Essentially, you can have pointers, write and read to them, modify stuff in memory, but still have the function you write be pure. This is done by not allowing you to use the pointers or mutable values from one ST monad in another one, so the mutability can't leak out of your pure function.

For example, here's a Fibonacci function that runs in constant space:

fibST :: Integer -> Integer
fibST n =
    if n < 2
       then n
       else runST $ do
           x <- newSTRef 0
           y <- newSTRef 1
           fibST' n x y
 
   where fibST' 0 x _ = readSTRef x
         fibST' n x y = do
             x' <- readSTRef x
             y' <- readSTRef y
             writeSTRef x y'
             writeSTRef y $! x'+y'
             fibST' (n-1) x y

So I rewrote the searching function in this style. The resulting code was much easier to read, but the performance, well:

Yeah, that's right, it's worse! I guess GHC does a good job with all of those folds and stuff, better than I can do.
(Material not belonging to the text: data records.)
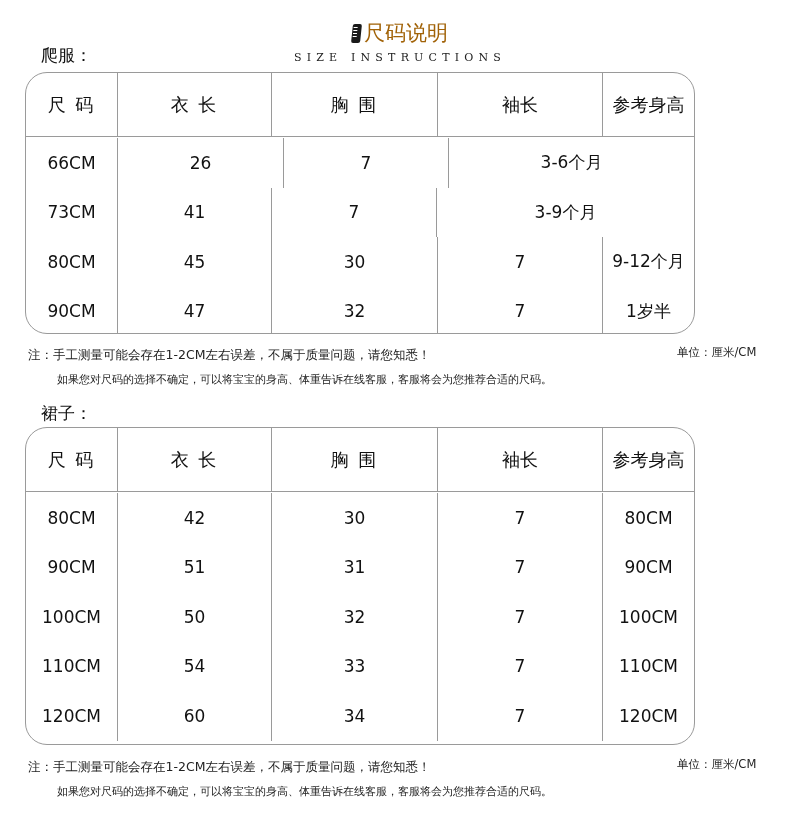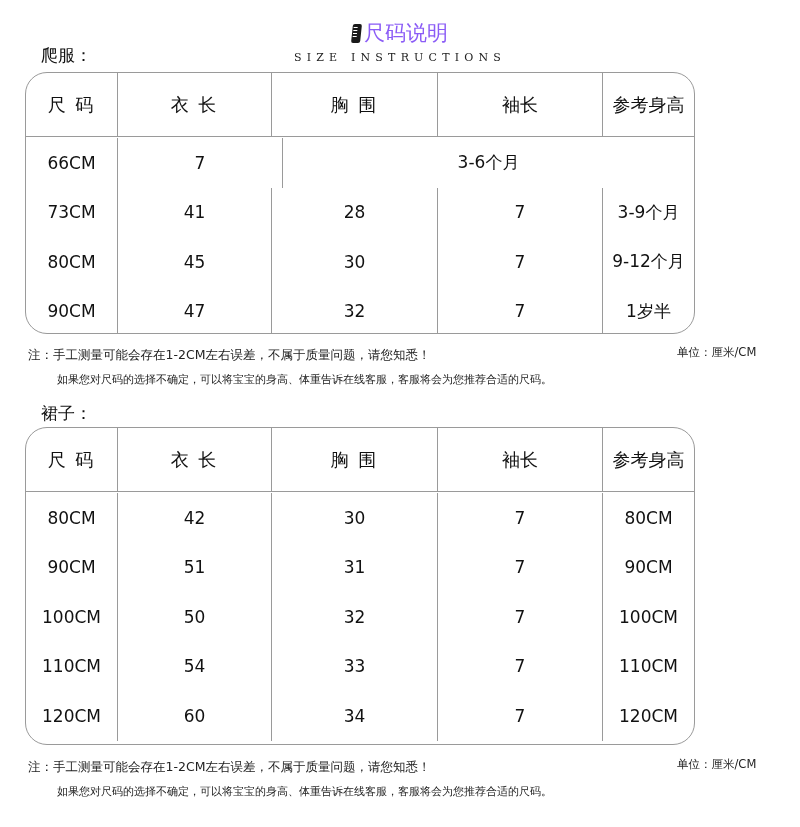"尺码说明" .title { color: #8b5cf6 -> #a16207 }
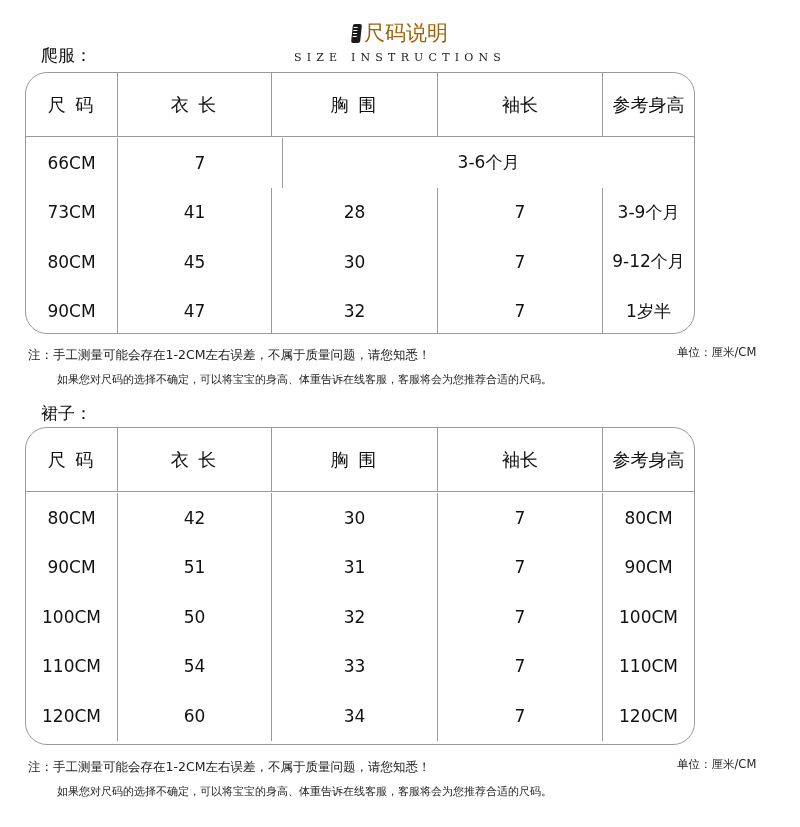"26" div.cell { html: none -> <div>26</div> }
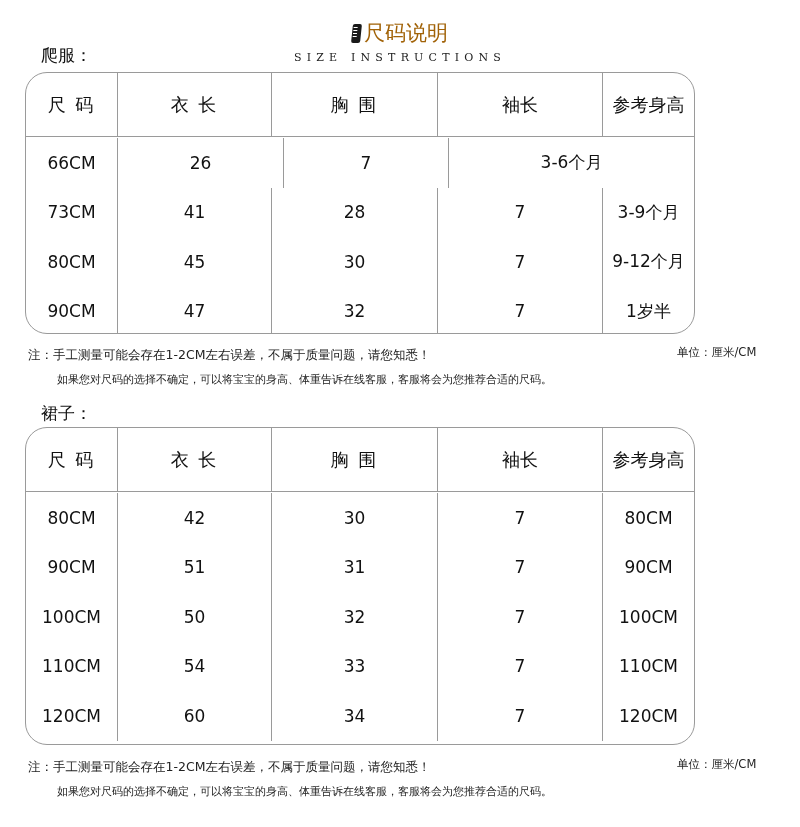"28" div.cell { html: <div>28</div> -> none }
Remember to check all of your profiler's output

I hadn't actually looked at the profiler output for the execution time. What I saw when I did surprised me and made me facepalm a bit.

COST CENTRE      MODULE                                SRC                                                       %time %alloc

match            Web.Stargate.Search                   lib/Web/Stargate/Search.hs:36:1-87                         41.5   30.4
caseConvert      Data.Text.Internal.Fusion.Common      Data/Text/Internal/Fusion/Common.hs:(398,1)-(405,45)       15.4    0.0
upperMapping     Data.Text.Internal.Fusion.CaseMapping Data/Text/Internal/Fusion/CaseMapping.hs:(16,1)-(219,53)   14.2   24.8

So it turns out 24.8% of the allocations and 29.6% of the runtime of the program is spent mapping text to upper case. That's ridiculous! How didn't I see this?

So I just added a field to the transcript data structure which contained an uppercased version, I made match use this instead of computing it itself every time and look at the result:

So now my program is faster. The memory usage is still bad, but that's a one-time thing. I can solve that by just switching to Attoparsec or some other actually performant parsing library.

Conclusion

Don't assume you know better than your tools: trust your profiler and compiler to tell you where you're wrong!